There are those things everybody does despite knowing that they really shouldn’t.

We all click on the occasional clickbait headline, even though it provides the feedback that clickbait works… but hey, we’ll get to know 9 Child Stars Who Should Run for President in 2040.

We all reach in the bag and finish 4/5ths of our fries by the time we get home, even though this leaves us with a ridiculous burger-to-fry ratio for the remainder of the meal.

Similarly, we all compare ourselves to other people every now and then, just to see how we’re doing. I’d be surprised if there’s someone who really, truly never does this. Our daily habits make it extremely easy.

After all, we spend a significant amount of time most days seeing everybody’s highlight reel. And when every week that means more engagements, more weddings, more pregnancy announcements, it’s easy to feel like you’re stuck in your own life, getting older without making an offer on a house, or sending out excited announcements about your new start up.
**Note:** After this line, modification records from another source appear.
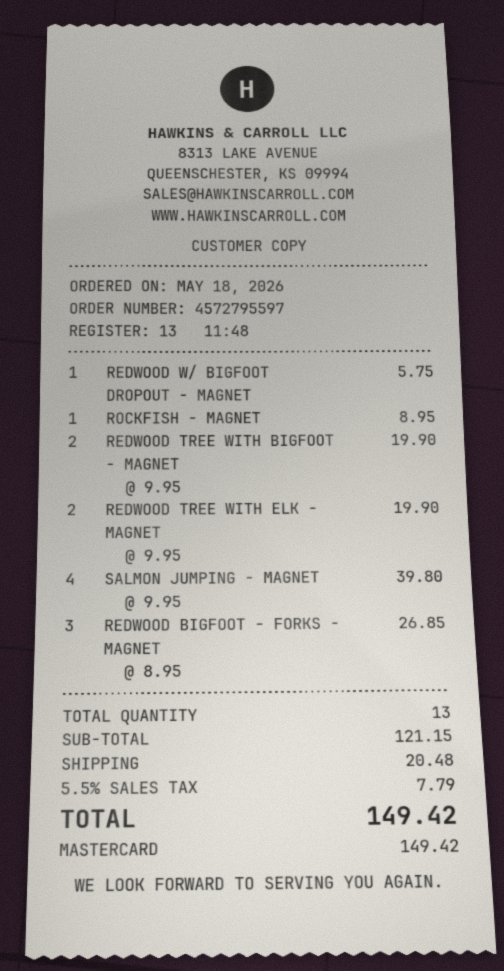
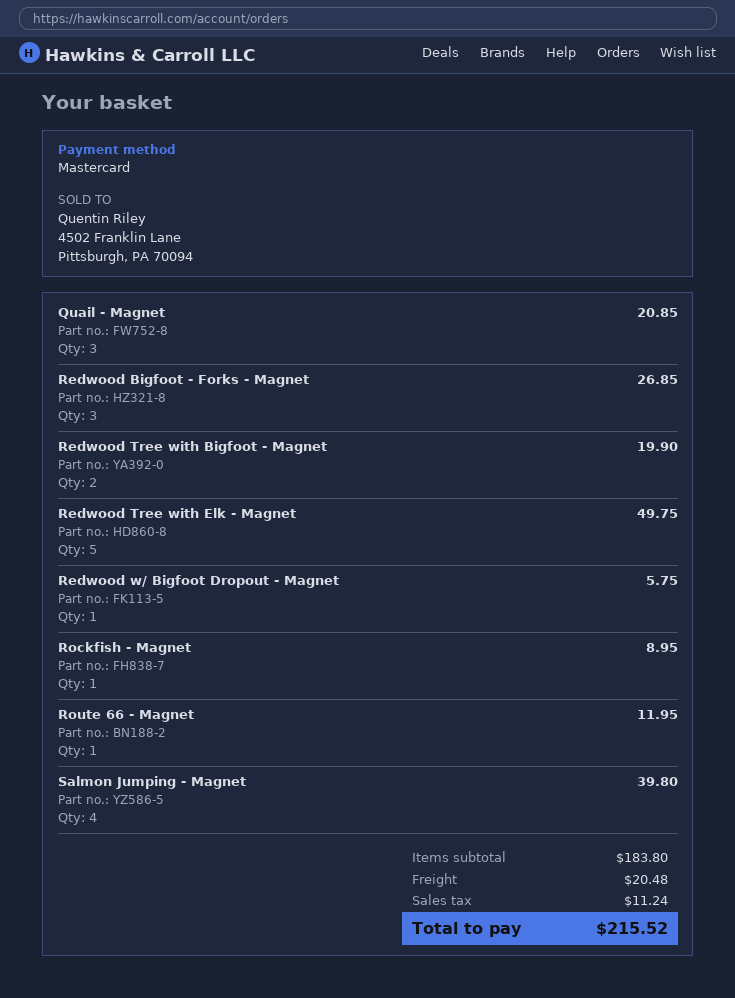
REDWOOD TREE WITH ELK - MAGNET: 2 for 19.90 -> 5 for 49.75
Quail - Magnet: none -> 3 for 20.85
Route 66 - Magnet: none -> 1 for 11.95
subtotal: 121.15 -> 183.80
tax: 7.79 -> 11.24
total: 149.42 -> 215.52

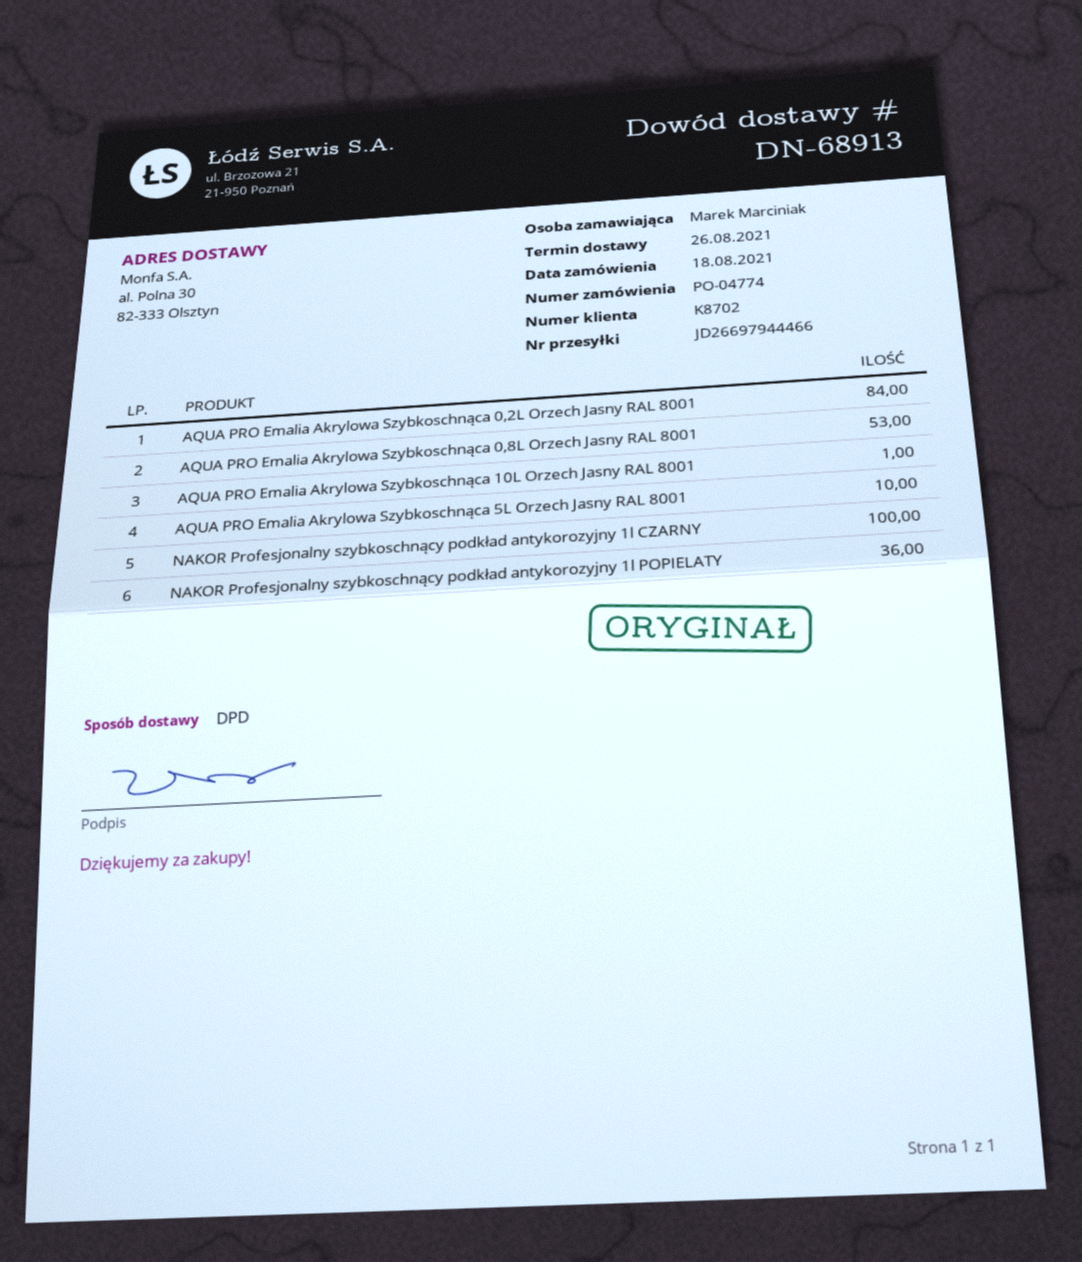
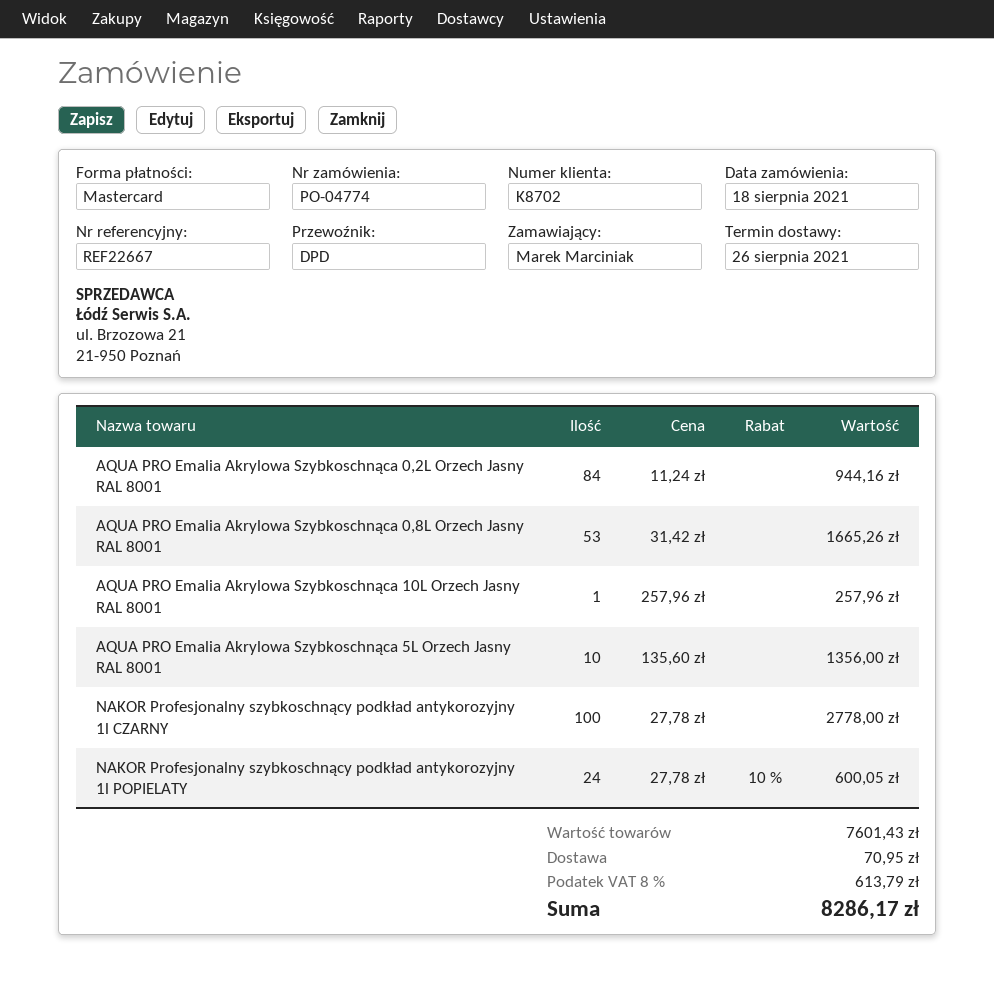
NAKOR Profesjonalny szybkoschnący podkład antykorozyjny 1l POPIELATY: 36 -> 24

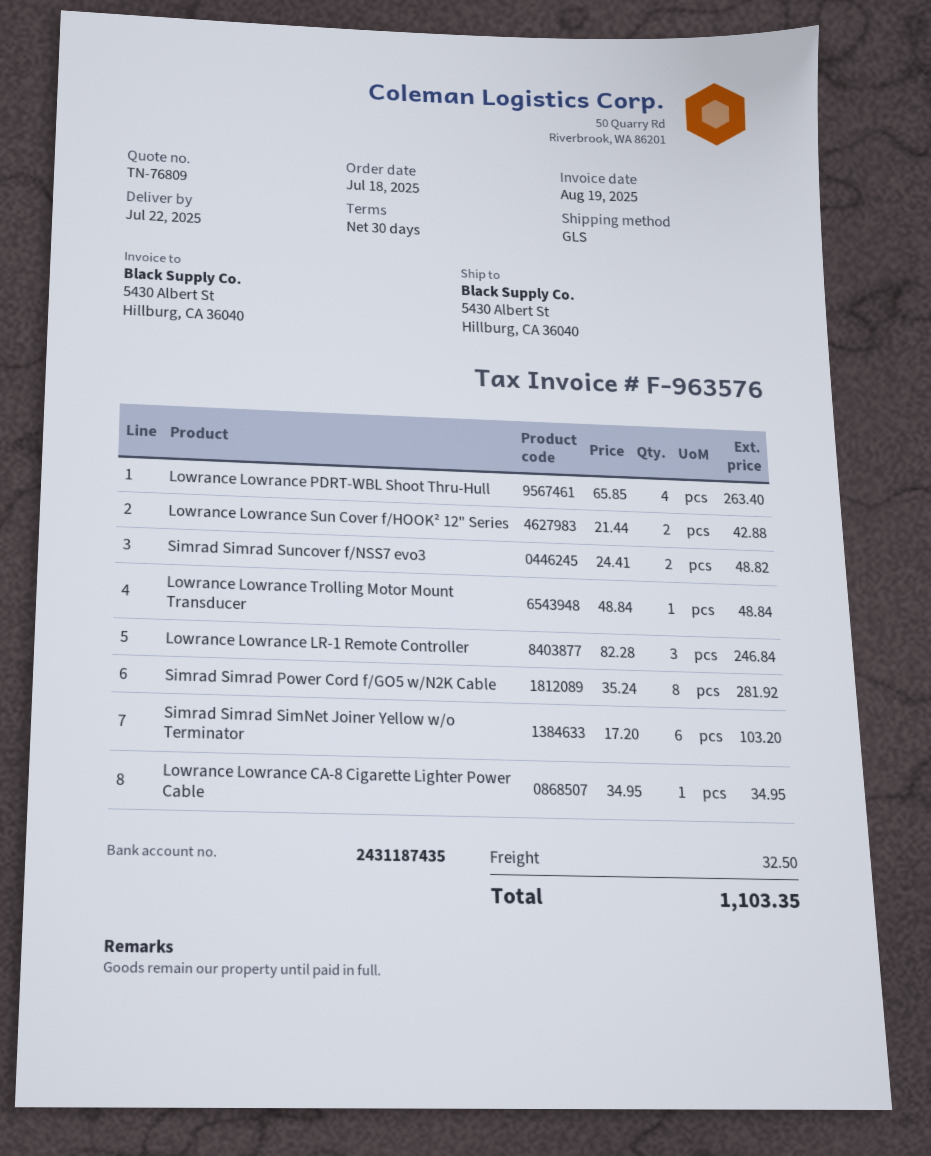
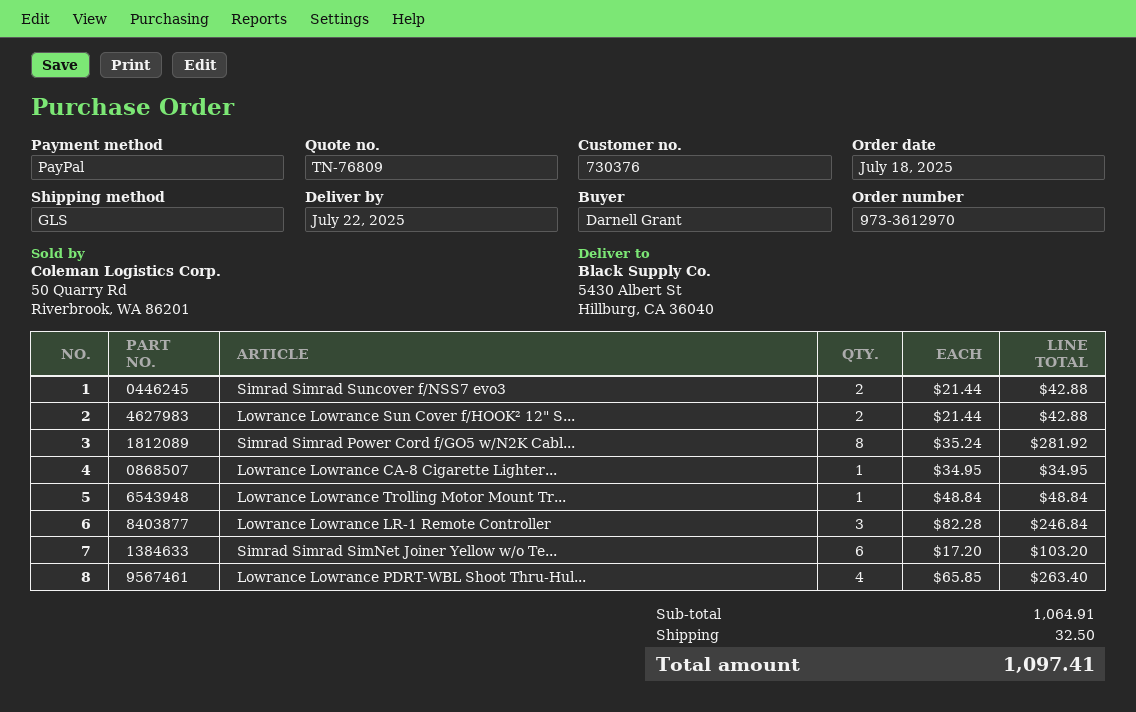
Simrad Simrad Suncover f/NSS7 evo3: 2 x 24.41 = 48.82 -> 2 x 21.44 = 42.88
total: 1103.35 -> 1097.41

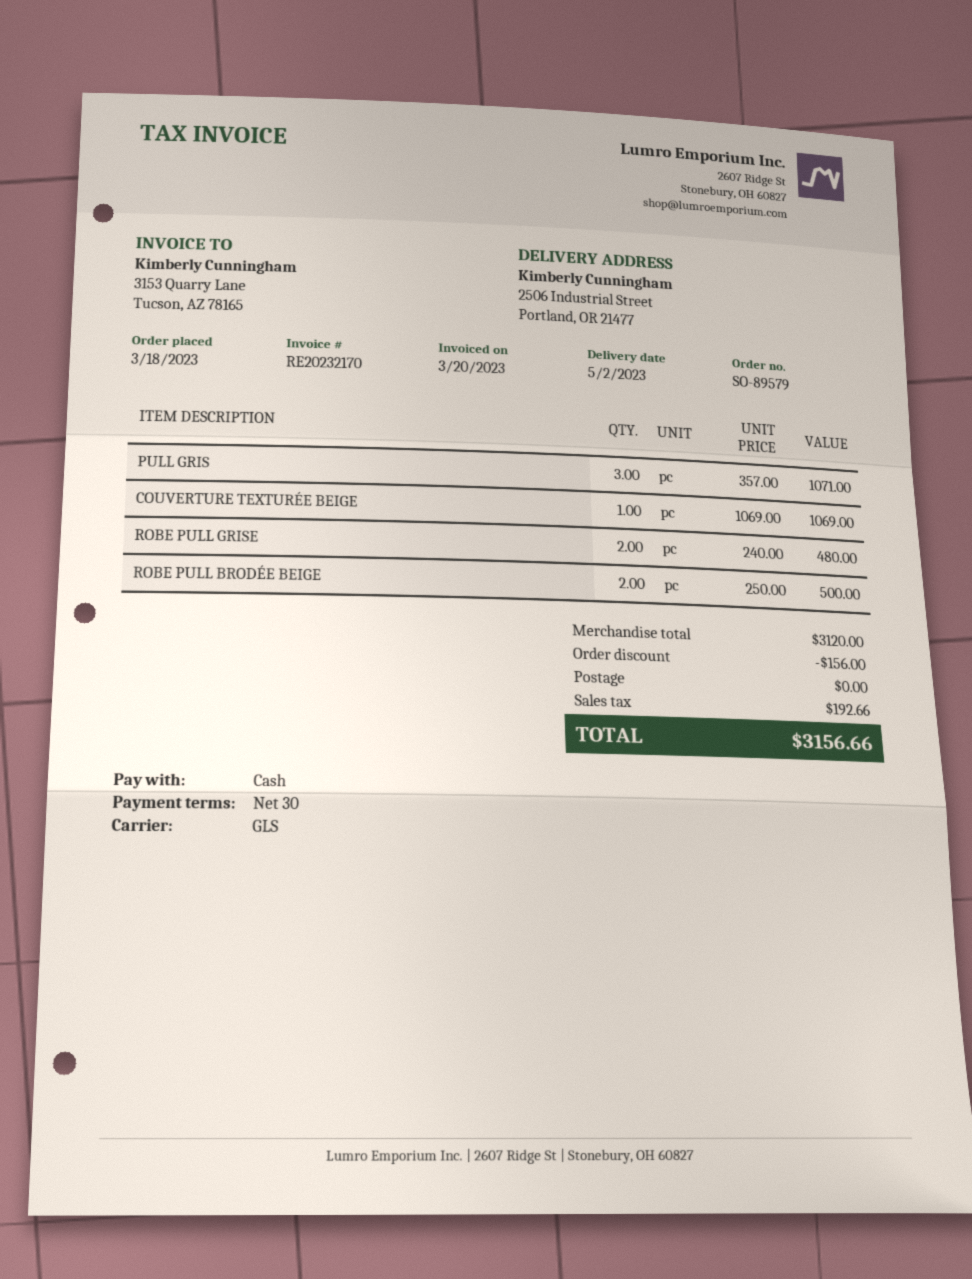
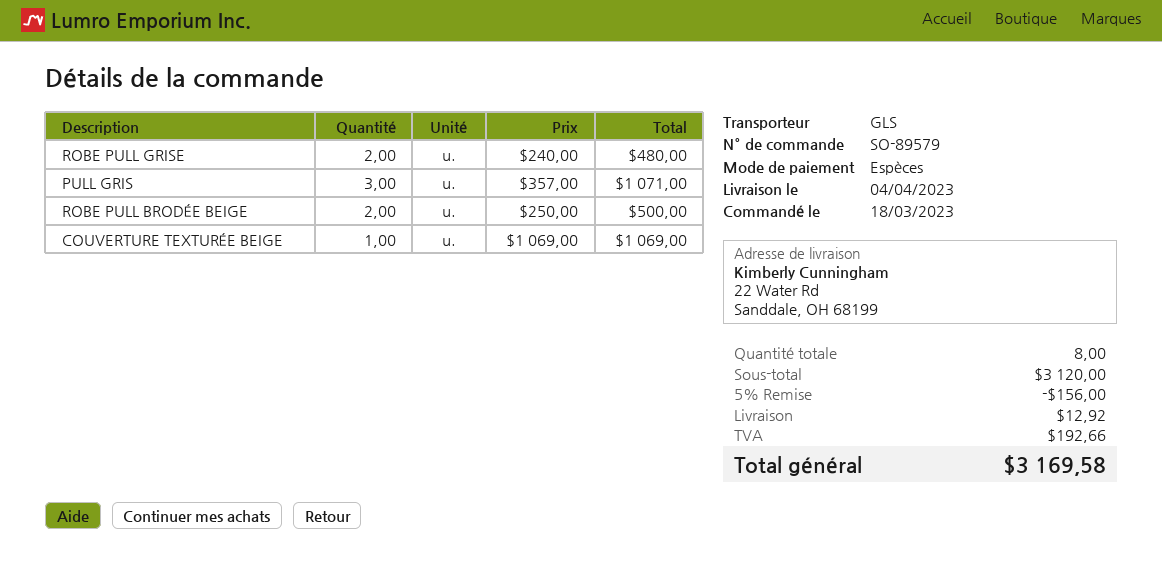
delivery date: 2023-05-02 -> 2023-04-04
ship to: 2506 Industrial Street, Portland, OR 21477 -> 22 Water Rd, Sanddale, OH 68199
shipping: 0.00 -> 12.92
total: 3156.66 -> 3169.58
I mean, I overwhelmingly love my life, and I still find it really easy to try to use other people’s accomplishments as some kind of measuring stick. There are all those guys from college who are now running for office. What?? There are former coworkers who had already founded what by my age?

Even smaller aesthetic comparisons seem inevitable when you’re out of vacation days and you’re staring at someone’s third surf trip to Bali in a year.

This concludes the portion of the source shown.